Later, Higgins said the opportunities to play jazz music with
Coleman Hawkins and Oscar Peterson were unforgettable moments. Higgins' time spent at the London House Restaurant was with bassist Richard Evans and drummer Marshall Thompson. Higgins also worked for Chess Records as a producer.
During his stay in Chicago, Higgins also recorded a significant number of albums under his auspices and many more as a sideman with a wide variety of musicians, ranging in style from tenor saxophonists Hawkins to Sonny Stitt to Wayne Shorter; trumpeters Bobby Lewis to Harry Edison to Lee Morgan and Freddie Hubbard; and trombonists Jack Teagarden to Al Grey.

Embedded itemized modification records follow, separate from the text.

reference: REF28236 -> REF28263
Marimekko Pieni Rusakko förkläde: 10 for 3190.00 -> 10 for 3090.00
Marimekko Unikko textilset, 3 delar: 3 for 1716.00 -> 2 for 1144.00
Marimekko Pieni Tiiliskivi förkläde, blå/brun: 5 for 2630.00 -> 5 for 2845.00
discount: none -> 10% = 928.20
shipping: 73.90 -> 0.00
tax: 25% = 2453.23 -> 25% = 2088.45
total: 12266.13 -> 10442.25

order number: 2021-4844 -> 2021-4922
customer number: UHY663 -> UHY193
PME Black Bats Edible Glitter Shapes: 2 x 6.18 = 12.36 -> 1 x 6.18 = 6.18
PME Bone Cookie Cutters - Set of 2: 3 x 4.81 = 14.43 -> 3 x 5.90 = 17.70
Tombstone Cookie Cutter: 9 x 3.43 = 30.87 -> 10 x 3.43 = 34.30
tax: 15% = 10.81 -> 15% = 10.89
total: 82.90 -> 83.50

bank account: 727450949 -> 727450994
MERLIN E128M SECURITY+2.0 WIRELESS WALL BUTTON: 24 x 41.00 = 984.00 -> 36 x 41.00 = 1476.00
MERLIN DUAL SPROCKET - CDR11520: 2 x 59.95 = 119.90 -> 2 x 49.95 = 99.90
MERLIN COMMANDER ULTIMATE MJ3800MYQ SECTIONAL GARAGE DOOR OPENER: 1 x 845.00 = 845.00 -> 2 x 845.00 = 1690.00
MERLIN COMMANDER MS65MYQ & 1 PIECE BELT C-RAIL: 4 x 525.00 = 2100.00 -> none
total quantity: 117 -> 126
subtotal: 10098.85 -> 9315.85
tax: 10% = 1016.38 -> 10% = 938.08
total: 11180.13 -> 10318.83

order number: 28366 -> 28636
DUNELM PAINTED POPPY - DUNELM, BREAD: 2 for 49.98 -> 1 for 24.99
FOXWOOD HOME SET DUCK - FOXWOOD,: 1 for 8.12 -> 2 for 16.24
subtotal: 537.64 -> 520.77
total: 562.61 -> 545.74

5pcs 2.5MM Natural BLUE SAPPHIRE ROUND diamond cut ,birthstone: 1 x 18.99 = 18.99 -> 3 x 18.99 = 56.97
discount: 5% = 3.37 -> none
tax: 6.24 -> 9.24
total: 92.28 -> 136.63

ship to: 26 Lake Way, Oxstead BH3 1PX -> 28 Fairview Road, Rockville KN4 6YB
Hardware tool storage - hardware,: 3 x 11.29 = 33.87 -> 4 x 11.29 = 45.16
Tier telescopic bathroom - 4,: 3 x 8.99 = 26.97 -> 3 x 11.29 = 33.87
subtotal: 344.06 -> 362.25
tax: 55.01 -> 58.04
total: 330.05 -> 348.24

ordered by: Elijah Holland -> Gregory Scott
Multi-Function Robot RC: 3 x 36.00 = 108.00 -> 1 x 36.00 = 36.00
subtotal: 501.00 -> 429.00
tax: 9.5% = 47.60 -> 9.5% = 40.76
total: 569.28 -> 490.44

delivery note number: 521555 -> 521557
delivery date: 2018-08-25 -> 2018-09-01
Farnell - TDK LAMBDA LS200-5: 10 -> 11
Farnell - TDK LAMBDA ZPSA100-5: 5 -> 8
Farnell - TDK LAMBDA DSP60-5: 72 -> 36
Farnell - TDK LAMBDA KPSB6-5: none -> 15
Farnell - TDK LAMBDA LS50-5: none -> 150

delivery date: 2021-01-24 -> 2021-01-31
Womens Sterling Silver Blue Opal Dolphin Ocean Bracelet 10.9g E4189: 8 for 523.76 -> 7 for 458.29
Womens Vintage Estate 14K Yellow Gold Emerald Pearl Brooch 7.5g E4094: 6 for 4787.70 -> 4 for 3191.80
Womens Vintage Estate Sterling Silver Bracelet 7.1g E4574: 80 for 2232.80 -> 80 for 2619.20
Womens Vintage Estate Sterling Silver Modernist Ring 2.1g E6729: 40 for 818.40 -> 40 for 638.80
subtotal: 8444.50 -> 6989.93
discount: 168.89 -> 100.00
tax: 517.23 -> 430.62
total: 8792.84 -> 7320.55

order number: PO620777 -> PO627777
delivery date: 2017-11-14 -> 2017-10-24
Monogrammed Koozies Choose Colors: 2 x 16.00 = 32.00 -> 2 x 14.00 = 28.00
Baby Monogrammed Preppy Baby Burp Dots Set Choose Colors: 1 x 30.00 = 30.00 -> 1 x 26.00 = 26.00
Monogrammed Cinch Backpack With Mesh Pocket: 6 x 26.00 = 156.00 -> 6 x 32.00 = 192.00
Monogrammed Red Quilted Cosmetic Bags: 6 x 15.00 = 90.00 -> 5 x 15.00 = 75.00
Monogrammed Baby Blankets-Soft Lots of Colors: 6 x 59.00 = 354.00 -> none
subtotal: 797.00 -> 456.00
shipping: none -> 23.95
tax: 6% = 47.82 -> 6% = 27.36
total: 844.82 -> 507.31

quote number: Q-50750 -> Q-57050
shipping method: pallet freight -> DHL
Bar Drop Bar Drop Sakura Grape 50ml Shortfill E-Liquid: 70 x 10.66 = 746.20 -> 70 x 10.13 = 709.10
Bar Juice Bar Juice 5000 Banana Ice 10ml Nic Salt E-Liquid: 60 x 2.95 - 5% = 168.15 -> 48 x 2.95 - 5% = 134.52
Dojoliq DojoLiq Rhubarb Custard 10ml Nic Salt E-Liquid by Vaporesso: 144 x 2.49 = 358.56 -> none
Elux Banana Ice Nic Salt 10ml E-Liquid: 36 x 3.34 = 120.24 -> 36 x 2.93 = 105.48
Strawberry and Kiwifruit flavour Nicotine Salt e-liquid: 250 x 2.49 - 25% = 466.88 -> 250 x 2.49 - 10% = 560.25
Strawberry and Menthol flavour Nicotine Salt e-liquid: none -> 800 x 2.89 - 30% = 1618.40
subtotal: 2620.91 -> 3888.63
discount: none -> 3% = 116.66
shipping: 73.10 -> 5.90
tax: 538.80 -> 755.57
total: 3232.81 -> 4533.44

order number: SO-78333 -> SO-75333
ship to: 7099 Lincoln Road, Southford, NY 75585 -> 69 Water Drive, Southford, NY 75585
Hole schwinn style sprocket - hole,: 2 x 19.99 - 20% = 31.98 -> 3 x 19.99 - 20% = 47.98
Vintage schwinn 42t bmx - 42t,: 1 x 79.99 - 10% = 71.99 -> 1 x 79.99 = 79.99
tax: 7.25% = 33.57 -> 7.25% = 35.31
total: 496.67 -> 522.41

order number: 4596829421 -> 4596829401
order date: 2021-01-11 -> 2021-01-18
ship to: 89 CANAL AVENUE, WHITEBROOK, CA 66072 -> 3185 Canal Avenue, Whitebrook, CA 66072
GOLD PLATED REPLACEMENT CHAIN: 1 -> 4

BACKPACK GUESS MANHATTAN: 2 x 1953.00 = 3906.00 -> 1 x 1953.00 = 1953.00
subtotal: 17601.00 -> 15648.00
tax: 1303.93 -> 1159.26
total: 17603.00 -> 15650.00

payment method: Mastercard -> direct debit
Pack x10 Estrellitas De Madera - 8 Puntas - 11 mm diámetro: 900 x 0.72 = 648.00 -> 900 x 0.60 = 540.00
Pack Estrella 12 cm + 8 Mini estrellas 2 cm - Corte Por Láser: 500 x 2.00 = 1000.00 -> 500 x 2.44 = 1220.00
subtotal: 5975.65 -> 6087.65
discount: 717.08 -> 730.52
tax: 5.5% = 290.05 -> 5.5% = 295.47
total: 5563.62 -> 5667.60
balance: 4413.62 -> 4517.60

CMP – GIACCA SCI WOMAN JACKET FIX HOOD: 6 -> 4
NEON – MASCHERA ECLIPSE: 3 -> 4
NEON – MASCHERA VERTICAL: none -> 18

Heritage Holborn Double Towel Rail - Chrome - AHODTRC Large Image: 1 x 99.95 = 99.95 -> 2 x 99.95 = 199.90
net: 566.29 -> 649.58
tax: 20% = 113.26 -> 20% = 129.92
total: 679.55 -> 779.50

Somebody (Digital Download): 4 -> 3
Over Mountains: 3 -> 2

His versatility was captured on stage and records, backing up singers and leading his own projects as both pianist and orchestrator, working in every jazz circle from Dixieland to modal styles. Although he opted to decline the offer, Higgins was asked at one point by Art Blakey to join the seminal hard bop quintet, The Jazz Messengers.
In 1970, Higgins moved to Fort Lauderdale, Florida and began spending winters in Florida and summers on Cape Cod, where he played in local clubs. Since the early 1980s, he traveled widely on the jazz festival circuit and performed frequently in Europe and Japan. His releases on the Japanese Venus label earned him number one in jazz sales on more than one album. After that, Higgins played his music mainly in East Asia including Japan and South Korea. During his career in East Asia, Higgins formed a successful trio with Joe Ascione (drums), and Jay Leonhart (bass).
In 1988, Higgins and jazz singer and pianist Meredith d'Ambrosio were married and became a popular team at clubs and festivals, as well as recording for Sunnyside Records. In 2009, dates in Japan and Korea were on his calendar of upcoming concerts, which were suspended due to a long illness.
Higgins died from lung cancer in Fort Lauderdale at the age of 77.